Feeling really conflicted here...
So, our beloved dog of almost 13 years recently passed away. We decided we were ready to start looking for our next companion, and we found a dog we all fell in love with at a local shelter. He has been home with us almost a month now.
We thought he was a very sweet, loving, affectionate dog. He was always coming to us to be pet, and calmed down very quickly. We did, however, notice some red flag behavior when, for example, he was sleeping and someone would come in the room (usually moving their arms) he would jump up and bark (sometimes something like a throat bark not quite a growl) but immediately go back to sleep. It did not happen everytime, or even most of the time.
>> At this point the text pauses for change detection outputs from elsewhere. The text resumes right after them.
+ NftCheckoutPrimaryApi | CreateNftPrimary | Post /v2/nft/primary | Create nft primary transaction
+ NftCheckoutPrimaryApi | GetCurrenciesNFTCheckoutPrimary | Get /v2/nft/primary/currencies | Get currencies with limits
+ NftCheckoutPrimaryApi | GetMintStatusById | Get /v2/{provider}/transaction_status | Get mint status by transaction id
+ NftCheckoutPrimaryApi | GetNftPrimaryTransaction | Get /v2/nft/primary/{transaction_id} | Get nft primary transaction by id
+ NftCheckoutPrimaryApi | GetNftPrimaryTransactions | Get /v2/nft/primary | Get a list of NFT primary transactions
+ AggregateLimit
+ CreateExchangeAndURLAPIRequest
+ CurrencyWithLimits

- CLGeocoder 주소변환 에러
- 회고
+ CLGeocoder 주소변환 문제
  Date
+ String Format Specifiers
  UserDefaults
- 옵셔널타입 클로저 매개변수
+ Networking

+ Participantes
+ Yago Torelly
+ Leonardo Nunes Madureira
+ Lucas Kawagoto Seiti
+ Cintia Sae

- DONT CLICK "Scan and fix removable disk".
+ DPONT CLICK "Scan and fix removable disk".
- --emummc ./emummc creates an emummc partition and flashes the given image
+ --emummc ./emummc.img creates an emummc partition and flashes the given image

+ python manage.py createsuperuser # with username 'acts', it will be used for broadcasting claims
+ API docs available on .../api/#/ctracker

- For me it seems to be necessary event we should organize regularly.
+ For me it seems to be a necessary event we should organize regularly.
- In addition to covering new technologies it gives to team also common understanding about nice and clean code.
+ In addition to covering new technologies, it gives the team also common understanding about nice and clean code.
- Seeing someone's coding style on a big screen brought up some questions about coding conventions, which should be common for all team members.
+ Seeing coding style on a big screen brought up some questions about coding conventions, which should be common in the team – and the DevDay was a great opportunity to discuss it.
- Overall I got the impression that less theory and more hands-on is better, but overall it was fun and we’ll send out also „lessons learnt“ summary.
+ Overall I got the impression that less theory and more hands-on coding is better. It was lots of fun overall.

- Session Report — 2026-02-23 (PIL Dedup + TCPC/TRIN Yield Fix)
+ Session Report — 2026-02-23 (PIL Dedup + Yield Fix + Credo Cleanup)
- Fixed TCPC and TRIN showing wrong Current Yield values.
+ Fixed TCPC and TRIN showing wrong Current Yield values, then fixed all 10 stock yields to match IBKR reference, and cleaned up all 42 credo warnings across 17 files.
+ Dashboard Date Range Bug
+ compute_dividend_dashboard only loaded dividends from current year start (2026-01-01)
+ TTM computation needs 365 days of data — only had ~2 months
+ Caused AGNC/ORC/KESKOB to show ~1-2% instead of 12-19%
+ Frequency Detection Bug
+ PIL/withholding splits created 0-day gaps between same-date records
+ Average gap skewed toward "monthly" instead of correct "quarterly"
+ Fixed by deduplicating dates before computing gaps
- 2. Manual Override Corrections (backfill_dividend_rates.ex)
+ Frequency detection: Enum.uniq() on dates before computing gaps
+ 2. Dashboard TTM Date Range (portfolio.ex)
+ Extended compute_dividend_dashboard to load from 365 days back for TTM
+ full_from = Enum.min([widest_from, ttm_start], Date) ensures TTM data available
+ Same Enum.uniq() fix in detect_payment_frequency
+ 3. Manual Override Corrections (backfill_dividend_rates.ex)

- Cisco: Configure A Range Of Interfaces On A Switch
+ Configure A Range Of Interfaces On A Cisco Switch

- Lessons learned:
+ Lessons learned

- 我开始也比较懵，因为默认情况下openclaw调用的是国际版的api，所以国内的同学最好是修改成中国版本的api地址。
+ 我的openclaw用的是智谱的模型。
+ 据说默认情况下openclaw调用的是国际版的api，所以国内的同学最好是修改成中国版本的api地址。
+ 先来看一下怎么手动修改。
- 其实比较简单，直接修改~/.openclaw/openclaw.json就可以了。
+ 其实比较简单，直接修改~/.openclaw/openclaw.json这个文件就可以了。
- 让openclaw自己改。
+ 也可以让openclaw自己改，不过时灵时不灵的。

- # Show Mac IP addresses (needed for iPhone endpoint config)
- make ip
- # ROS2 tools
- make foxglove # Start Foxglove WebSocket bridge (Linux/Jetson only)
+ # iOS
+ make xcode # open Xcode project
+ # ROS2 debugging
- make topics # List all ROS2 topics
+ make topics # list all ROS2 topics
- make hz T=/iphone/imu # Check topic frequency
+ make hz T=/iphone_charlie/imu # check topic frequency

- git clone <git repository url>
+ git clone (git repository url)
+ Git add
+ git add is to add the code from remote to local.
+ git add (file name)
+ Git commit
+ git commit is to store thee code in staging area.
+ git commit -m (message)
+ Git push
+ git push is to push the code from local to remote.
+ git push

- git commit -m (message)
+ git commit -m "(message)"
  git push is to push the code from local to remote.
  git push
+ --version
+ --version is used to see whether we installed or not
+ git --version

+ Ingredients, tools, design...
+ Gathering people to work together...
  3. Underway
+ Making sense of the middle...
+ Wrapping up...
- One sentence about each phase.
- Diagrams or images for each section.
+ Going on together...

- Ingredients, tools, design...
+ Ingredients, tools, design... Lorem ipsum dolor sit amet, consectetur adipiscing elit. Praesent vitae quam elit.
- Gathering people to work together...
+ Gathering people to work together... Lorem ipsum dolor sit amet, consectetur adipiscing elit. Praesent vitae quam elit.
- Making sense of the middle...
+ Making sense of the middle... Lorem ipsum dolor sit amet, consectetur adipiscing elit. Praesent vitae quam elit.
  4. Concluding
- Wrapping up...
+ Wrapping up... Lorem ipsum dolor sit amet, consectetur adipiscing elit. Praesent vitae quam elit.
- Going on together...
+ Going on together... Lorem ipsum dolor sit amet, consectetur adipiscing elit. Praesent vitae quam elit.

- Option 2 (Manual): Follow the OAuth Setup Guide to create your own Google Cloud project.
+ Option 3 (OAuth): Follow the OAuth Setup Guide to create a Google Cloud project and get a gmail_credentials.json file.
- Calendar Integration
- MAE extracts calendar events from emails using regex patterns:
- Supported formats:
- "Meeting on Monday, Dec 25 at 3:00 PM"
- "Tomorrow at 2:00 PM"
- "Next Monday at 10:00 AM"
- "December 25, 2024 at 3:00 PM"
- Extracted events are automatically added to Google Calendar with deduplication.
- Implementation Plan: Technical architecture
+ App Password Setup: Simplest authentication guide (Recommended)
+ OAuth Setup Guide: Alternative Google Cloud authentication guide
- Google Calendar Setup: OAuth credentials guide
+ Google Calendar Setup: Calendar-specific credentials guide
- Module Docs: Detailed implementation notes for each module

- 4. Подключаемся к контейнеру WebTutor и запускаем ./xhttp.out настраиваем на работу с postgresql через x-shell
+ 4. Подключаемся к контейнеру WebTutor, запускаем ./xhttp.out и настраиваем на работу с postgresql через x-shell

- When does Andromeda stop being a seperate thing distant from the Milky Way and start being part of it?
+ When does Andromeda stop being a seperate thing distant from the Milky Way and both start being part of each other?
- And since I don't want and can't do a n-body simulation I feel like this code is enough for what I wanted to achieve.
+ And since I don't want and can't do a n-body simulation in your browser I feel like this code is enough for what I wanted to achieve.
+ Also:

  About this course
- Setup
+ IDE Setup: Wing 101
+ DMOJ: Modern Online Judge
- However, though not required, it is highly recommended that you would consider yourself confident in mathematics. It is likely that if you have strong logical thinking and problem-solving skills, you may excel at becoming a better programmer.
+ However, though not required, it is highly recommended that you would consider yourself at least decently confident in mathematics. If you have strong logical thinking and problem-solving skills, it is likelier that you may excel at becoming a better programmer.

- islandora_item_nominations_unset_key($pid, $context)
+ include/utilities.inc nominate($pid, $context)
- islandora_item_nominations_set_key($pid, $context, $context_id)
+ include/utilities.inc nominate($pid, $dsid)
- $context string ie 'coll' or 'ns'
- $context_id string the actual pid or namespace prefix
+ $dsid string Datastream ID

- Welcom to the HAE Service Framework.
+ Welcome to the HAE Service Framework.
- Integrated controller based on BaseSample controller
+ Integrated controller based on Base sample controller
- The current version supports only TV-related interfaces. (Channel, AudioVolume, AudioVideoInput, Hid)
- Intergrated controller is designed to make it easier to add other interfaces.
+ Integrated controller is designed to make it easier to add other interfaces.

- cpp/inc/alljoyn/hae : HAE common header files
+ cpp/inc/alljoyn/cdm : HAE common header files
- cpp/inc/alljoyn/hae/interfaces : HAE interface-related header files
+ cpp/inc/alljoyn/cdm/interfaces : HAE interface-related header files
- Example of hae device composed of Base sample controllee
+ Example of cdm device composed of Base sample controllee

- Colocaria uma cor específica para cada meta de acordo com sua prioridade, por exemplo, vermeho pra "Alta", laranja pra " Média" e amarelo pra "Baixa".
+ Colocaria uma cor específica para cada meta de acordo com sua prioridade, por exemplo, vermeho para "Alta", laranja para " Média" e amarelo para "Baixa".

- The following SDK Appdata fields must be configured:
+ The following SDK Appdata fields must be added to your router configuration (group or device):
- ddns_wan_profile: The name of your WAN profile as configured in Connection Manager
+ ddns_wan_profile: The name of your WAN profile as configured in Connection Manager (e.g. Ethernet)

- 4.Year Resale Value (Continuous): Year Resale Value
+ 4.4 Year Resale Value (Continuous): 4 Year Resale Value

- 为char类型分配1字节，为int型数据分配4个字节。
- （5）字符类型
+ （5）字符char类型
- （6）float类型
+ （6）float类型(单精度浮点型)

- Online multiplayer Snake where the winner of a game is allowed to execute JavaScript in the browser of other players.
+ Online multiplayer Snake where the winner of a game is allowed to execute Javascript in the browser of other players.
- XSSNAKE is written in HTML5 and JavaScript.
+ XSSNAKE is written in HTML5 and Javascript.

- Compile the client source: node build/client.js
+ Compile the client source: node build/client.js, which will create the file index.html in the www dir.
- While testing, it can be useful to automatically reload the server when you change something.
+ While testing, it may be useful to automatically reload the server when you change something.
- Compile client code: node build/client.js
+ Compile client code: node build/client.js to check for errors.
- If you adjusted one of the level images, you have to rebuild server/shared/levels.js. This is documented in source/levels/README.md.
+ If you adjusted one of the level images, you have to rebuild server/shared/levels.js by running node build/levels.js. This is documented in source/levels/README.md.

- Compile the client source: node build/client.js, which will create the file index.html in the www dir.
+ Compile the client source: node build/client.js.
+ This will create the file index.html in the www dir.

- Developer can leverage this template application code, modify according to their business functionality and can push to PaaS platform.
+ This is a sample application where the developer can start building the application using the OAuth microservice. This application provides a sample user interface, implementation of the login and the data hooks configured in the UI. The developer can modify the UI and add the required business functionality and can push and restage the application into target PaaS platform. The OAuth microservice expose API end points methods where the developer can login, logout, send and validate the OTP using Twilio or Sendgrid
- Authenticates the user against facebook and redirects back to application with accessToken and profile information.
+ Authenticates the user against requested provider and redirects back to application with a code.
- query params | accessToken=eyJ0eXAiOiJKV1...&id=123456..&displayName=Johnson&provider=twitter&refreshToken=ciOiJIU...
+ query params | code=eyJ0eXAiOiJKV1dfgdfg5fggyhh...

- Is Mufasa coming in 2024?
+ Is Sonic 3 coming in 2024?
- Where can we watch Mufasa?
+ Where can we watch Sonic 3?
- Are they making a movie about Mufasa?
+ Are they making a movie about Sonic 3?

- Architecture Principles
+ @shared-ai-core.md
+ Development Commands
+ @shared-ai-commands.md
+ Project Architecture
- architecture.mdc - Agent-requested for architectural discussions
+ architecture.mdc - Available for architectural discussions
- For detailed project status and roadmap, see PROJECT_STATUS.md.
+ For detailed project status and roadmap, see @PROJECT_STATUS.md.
Then, he did this to my husband, but it got worse, he jumped up and barked, growled (no teeth but hackles raised) and it lasted a good 30 seconds. We all go nervous, called the shelter, and paid to have a trainer/behavior expert come out. We were thrown for a loop because normally he is the most docile, kind, calm dog we have ever met!
Turns out the behavior person feel very confident he was abused and that his behavior is somehow due to a trigger or number of triggers and is fear based. When the behavior person took out the training clicker, our dog went CRAZY and barked at this poor person for the next hour he was here, anytime he would so much as move his hand. We have never seen anything like that before! The trainer also said that all that sweet dog behavior we fell in love with was in fact fear based, nervousness, or submissive/calming behavior, not just a really nice dog
The puppy (around 8 months) is also very attatched to us, me in particular. He would sit by me the whole time the trainer person was here, and generally he is stuck to me like glue.
So now we are in a tough situation. We have children, and hopefully will have more in the future. We really don't want to give up on the dog, but don't want to put anyone in a potentially dangerous situation. Knowing the dog is continually stressed and nervous makes us sad, and thinking about bringing him back breaks our hearts because we know he trusts us now. I don't know what the right answer is. Can someone with more experience/knowledge offer some advise?